Bisnis.com, DEPOK — Sekretaris Jenderal PDI Perjuangan (PDIP) Hasto Kristiyanto menilai pemotongan gaji buruh dan pekerja swasta untuk iuran tabungan perumahan rakyat (Tapera) merupakan bentuk penindasan penguasa kepada warga negara.
Hasto menjelaskan, Undang-Undang No. 4/2016 tentang Tapera hanya mewajibkan iuran oleh pegawai negeri sipil (PNS) dan aparatur sipil negara (ASN). Meski demikian, kini Peraturan Pemerintah No. 21/2024 malah juga mewajibkan iuran Tapera kepada buruh swasta.
"Ketika ini menjadi wajib maka menjadi suatu bentuk penindasan yang baru dengan menggunakan autocratic legalism [hukum sebagai alat untuk memperbesar kekuasaan]," jelas Hasto di Kampus FISIP UI, Depok, Senin (3/6/2024).
Dia pun mengutip ceramah oleh Guru Besar Universitas Indonesia (UI) Sulistyowati Irianto ihwal praktik populisme hingga feodalisme baru yang belakangan makin terasa. Seperti Sulis, Hasto berkeyakinan perlawanan bisa dilakukan lewat jalan kebudayaan.
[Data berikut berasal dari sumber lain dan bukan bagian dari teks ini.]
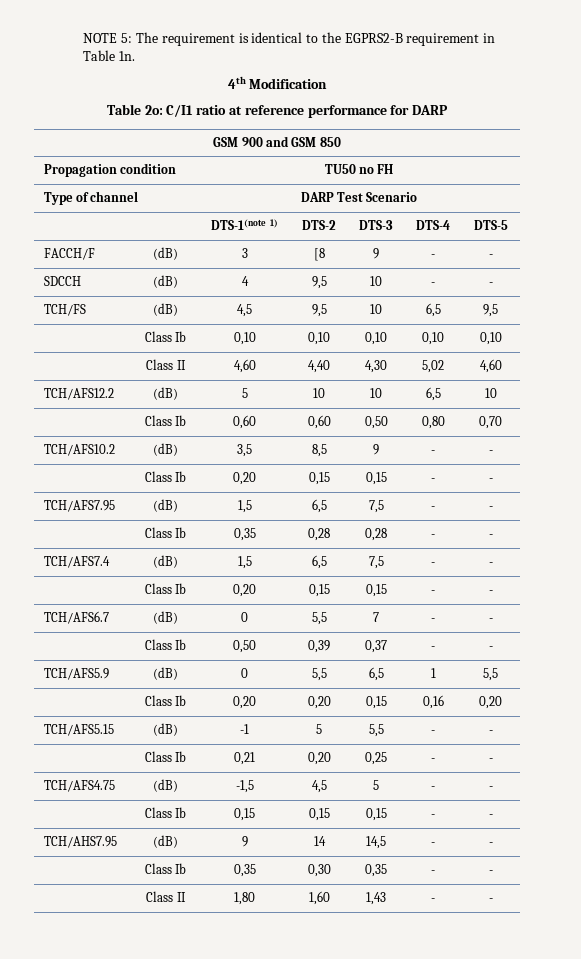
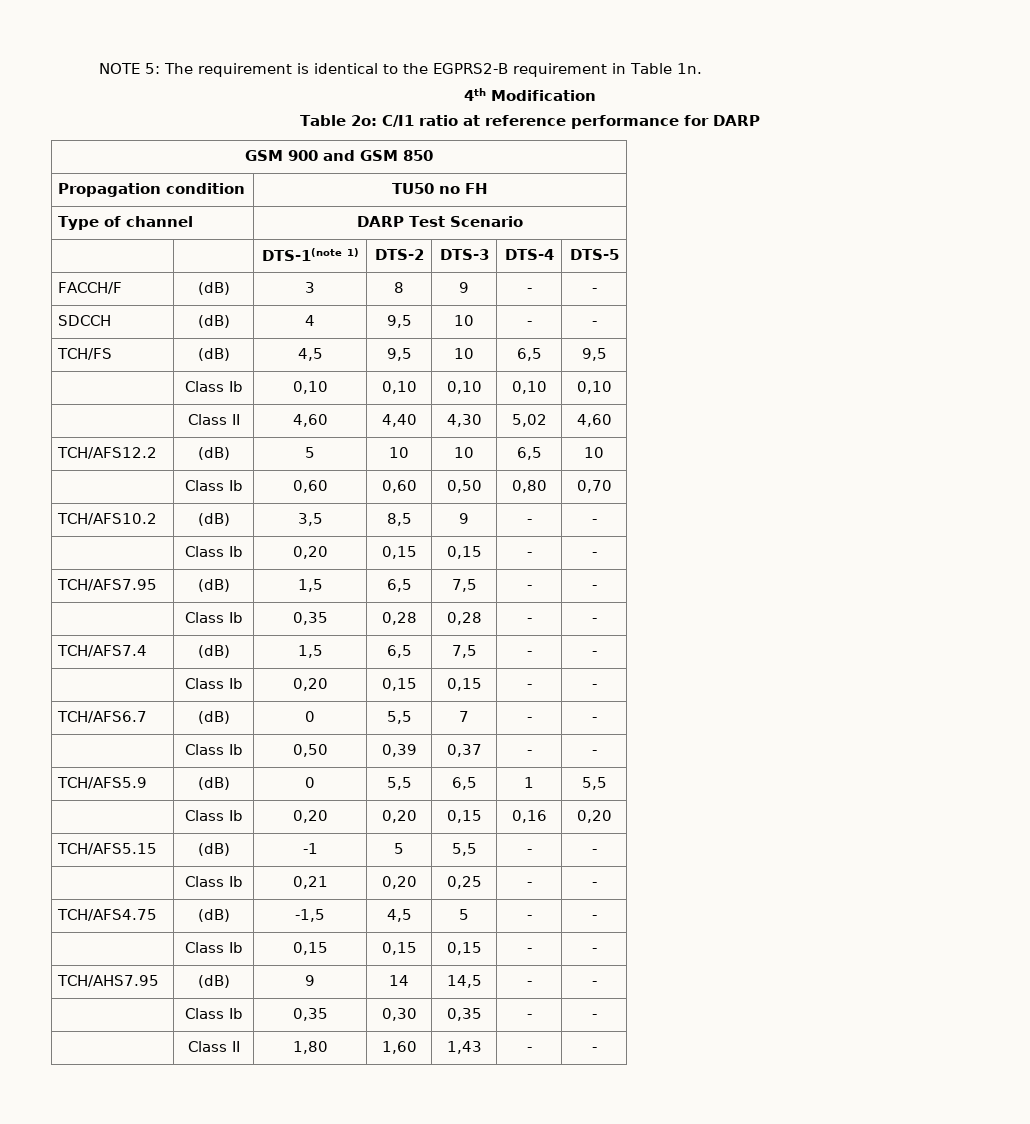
- FACCH/F | (dB) | 3 | [8 | 9 | - | -
+ FACCH/F | (dB) | 3 | 8 | 9 | - | -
Politisi asal Yogyakarta ini mengatakan, pandangan hingga kritik para akademisi di kampus-kampus harus didengar oleh rezim penguasa. Kebebasan akademik kampus, lanjutnya, merupakan suatu yang harus dihormati.
"Kaum intelektual menjadi jalan untuk menunjukan arah," katanya.
Baca Juga
Sebagai informasi, mengacu pada PP No. 21/2024 tentang Perubahan atas PP No. 25/2020, iuran yang bakal ditanggung buruh swasta mencapai 3% dari besaran gajinya.
Adapun, peserta pekerja iurannya akan ditanggung bersama oleh pemberi kerja sebesar 0,5%, sedangkan karyawan akan menanggung beban iuran sebesar 2,5% dari gaji.
Penarikan iuran kepada pelaku swasta baru akan dibebankan 7 tahun setelah PP 25/2020 resmi diteken. Hal itu juga dijelaskan dalam Pasal 68 yang menegaskan bahwa pemberi kerja untuk Pekerja sebagaimana dimaksud dalam Pasal 7 huruf i (pekerja swasta) mendaftarkan Pekerjanya kepada BP Tapera paling lambat 7 tahun sejak tanggal berlakunya PP tersebut.